Also Jazakallah khair for the source, saved it.
The quranenc team works with islamhouse, a popular Islamic site, and their translators are transcribing and validating the data. from what i understand, they also have scholars on board to help validate the authenticity of the tafaseer, etc.
The quranenc team works with islamhouse, a popular Islamic site, and their translators are transcribing and validating the data. from what i understand, they also have scholars on board to help validate the authenticity of the tafaseer, etc.
Awesome.
Asalamou Alaikoum'
Just curious is there a reason my request to contribute to this repo not being acknowledged? I sent an email asking Mohamed and Naveed who my friends here actually know (sheikh Hossam Helal, and Mohamed Al-Hassan) if I can use the database for my own use, and then I realized this was not allowed, so I just got my own translation from tanzil. Regardless I would like to contribute from my 10 years of engineering in Toronto I hope to bring some value, fix some issues, and get the reward from Allah (SWT) in the akhira. Wallahi you guys have a huge blessing with thousands reading it online and I'm extremely jealous I don't have a share of this barakah. You guys will be rewarded even while you are passed from this world because people will benefit from quran.com Everyone speaks highly of Mohamed here in Hamilton and I want to take part of this network of muslim developers.
I will jump on a skype call if need be, but you have my word and my trust by Allah (SWT) I will only use the resources and intellectualy property strictly for the benefit and use of Quran.com
Jazakallah khair I am eager to help out.
wa3laikum alsalam, everyone is free to open PRs and the team tries to be quick about reviewing and merging whatever PRs people open - I checked and don't see any PRs open from you, but I might have missed them. In any case, please also realize we're volunteers - this isn't a full time job for us - so we're unfortunately not always as fast as we'd like to be.
you're more than welcome to open a PR for anything and the team would be more than happy to look at it, give feedback, and accept changes as such. walsalam 3alaikum.
Jazakallah khair akhi kareem, I do not have a PR because I assume to actually work and test the frontend I would need an api key to pull the quran.com database from. I definitely understand that everyone is busy and trying their best to contribute.
waAlakim o salam brother @nasir-scalestack. Just double checked and didn't saw any email from you, when did you sent?
Anyway, you're always welcome to contribute. There are lots of issues we need to work on, please send your email and ill invite you on slack.
You don't need any key for accessing the api, its free and open for everyone. Here is the api docs: https://quran.api-docs.io/
Shukran brother Naveed, my apologies maybe it ended up in the spam folder, I didn't mean to accuse you guys of ignoring me. My email is nasir@scalestack.io for slack.

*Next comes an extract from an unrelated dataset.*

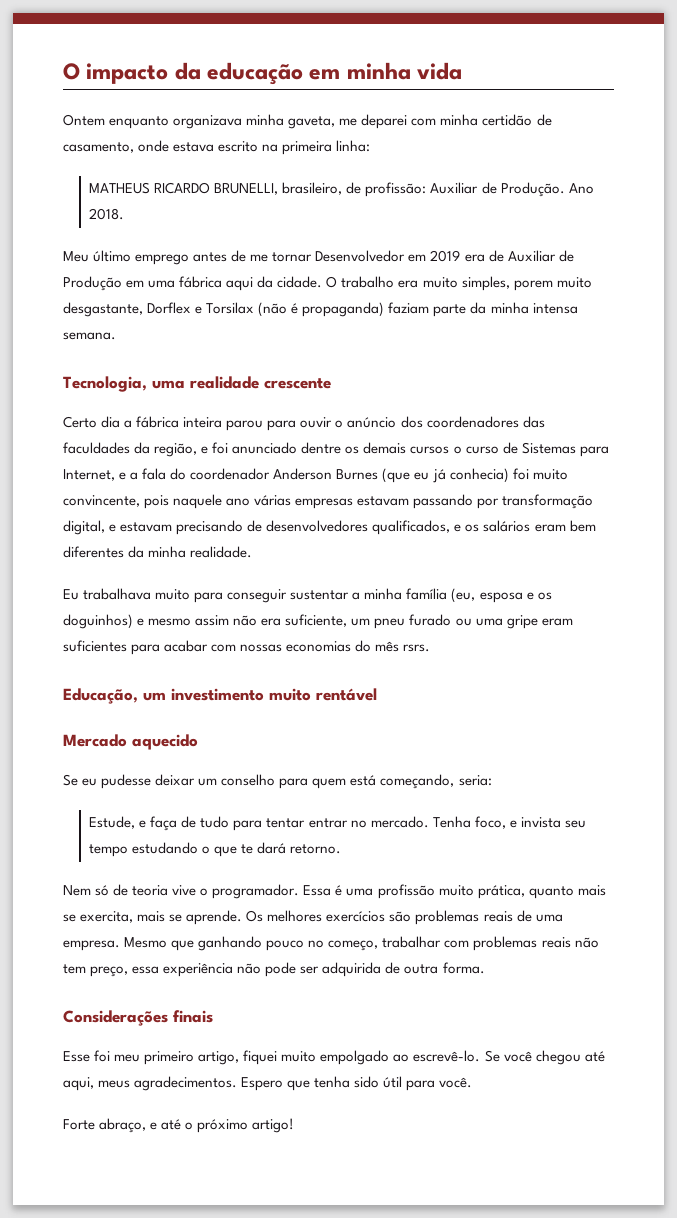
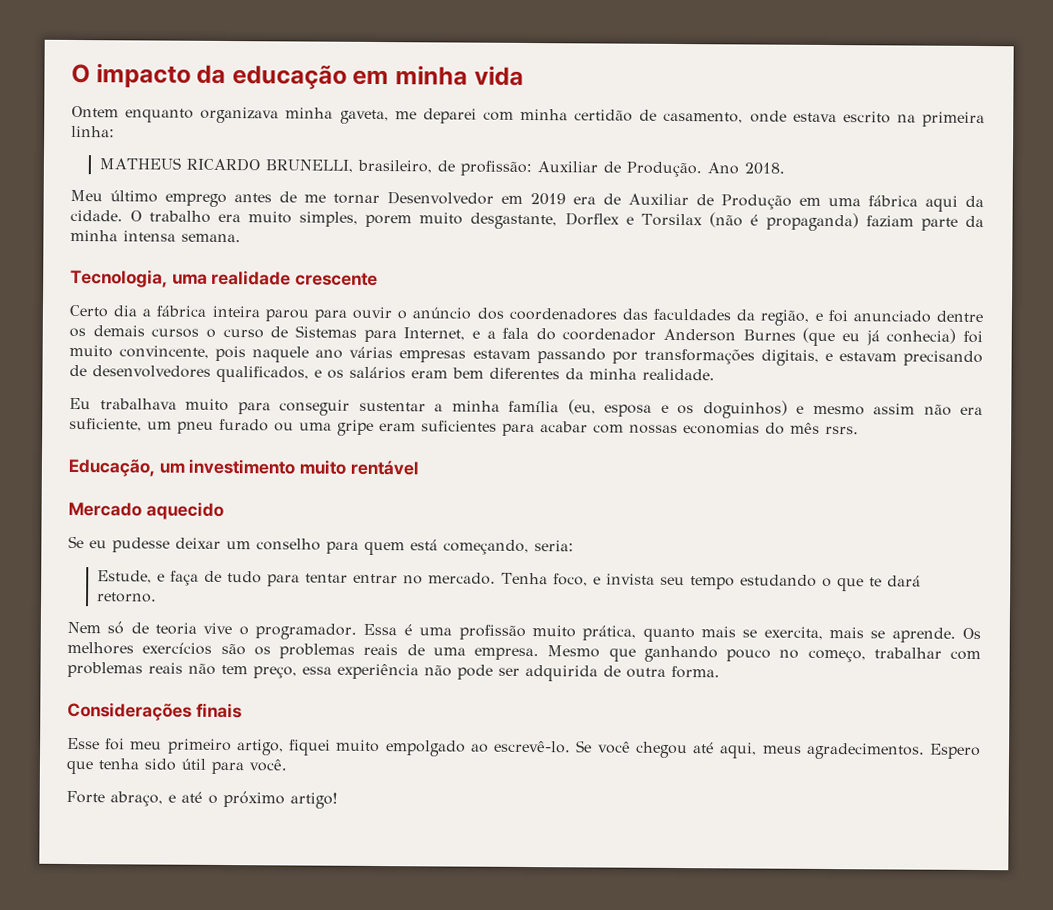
[502,494,594,509] [63,520,105,535] transformação digital, -> [643,348,819,366] transformações digitais,
(412, 916) none -> [253,646,271,656] os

Since no api key is required I'll check everything out tonight insha'allah and see where I can contribute.
Allahuma barak feek.
Yeah, it was in spam :( invited you to slack channel.
I need Quranic Tafsir database English version. Can anyone help?
any one share quran tafsir ibn kaseer in json. we need it in json
@mimrank Hi, I found this repo, I did not check the data https://github.com/GreentechApps/Al-Quran/tree/master/dbs . Otherwise you could scrap websites or APIs, I don't really understand why they refuse to share the database and have one source that everyone could contribute to.
http://www.islamwb.com/books/Tafsir%20Ibn%20Kathir%2010%20Volumes.pdf
Does anyone have a parsed version of this or would like to take it on as a project? :)